Based on the companies that have reported so far this quarter, S&P earnings will be up 2.75% from the prior year’s third quarter according to John Stoltzfus, Chief Investment Strategist at Oppenheimer.
The return in profit growth came earlier than most had called for. In fact, the consensus projection from S&P Global Market Intelligence at the start of this earnings season was a decline of -0.96% for the companies making up the index.
“Overall results have decidedly exceeded consensus expectations at the start of 3Q earnings season, which called for a sixth consecutive quarter of negative earnings growth,” wrote Stoltzfus in a note to clients on Monday.
This also comes despite the continued drag on earnings from the energy sector. As noted by Stoltzfus, the drop in the price of oil once again drove energy sector way down, this quarter by 62% from the year before. Though, to be fair, this is also actually an improvement, from previous quarters.
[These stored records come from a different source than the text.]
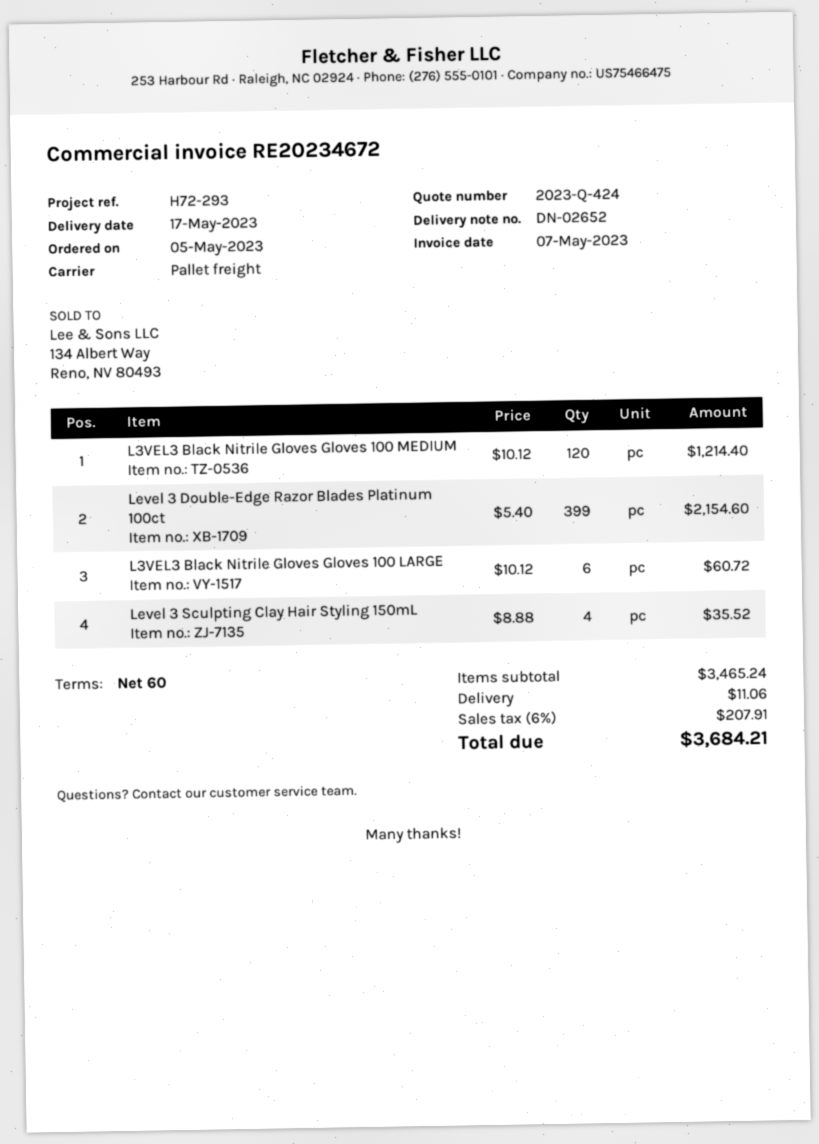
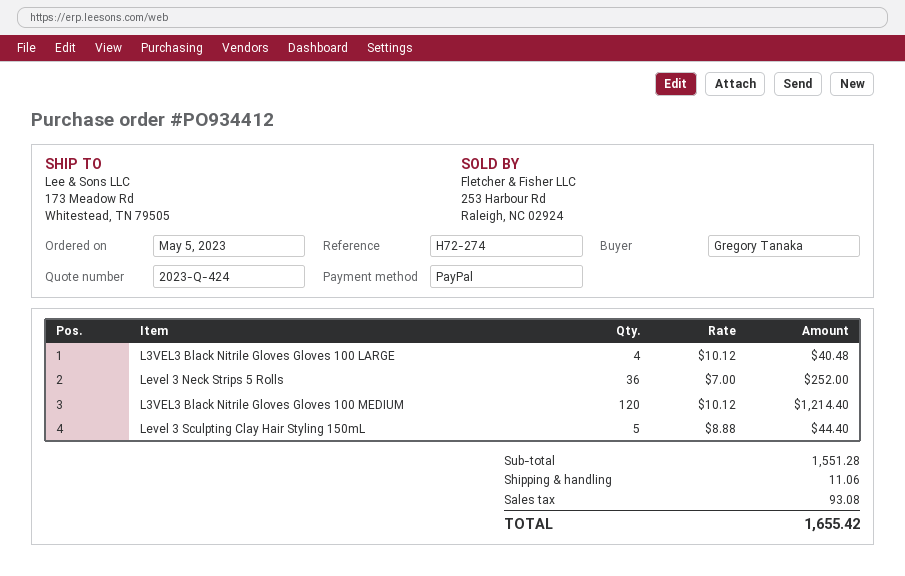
reference: H72-293 -> H72-274
Level 3 Double-Edge Razor Blades Platinum 100ct: 399 x 5.40 = 2154.60 -> none
L3VEL3 Black Nitrile Gloves Gloves 100 LARGE: 6 x 10.12 = 60.72 -> 4 x 10.12 = 40.48
Level 3 Sculpting Clay Hair Styling 150mL: 4 x 8.88 = 35.52 -> 5 x 8.88 = 44.40
Level 3 Neck Strips 5 Rolls: none -> 36 x 7.00 = 252.00
subtotal: 3465.24 -> 1551.28
tax: 207.91 -> 93.08
total: 3684.21 -> 1655.42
Leading the comeback is the financial sector, which posted growth of 13.1% in profits from the third quarter of last year. Most major banks surprised to the upside on earnings, even Wells Fargo in the midst of its ongoing fake accounts scandal bested analysts’ estimates for profits.
In fact, the number of companies in the broader S&P 500 beating analysts’ estimates was well above average for the quarter. According to John Butters at FactSet, 71% of companies that have reported beat their estimates, higher than the five-year trailing average of 67%.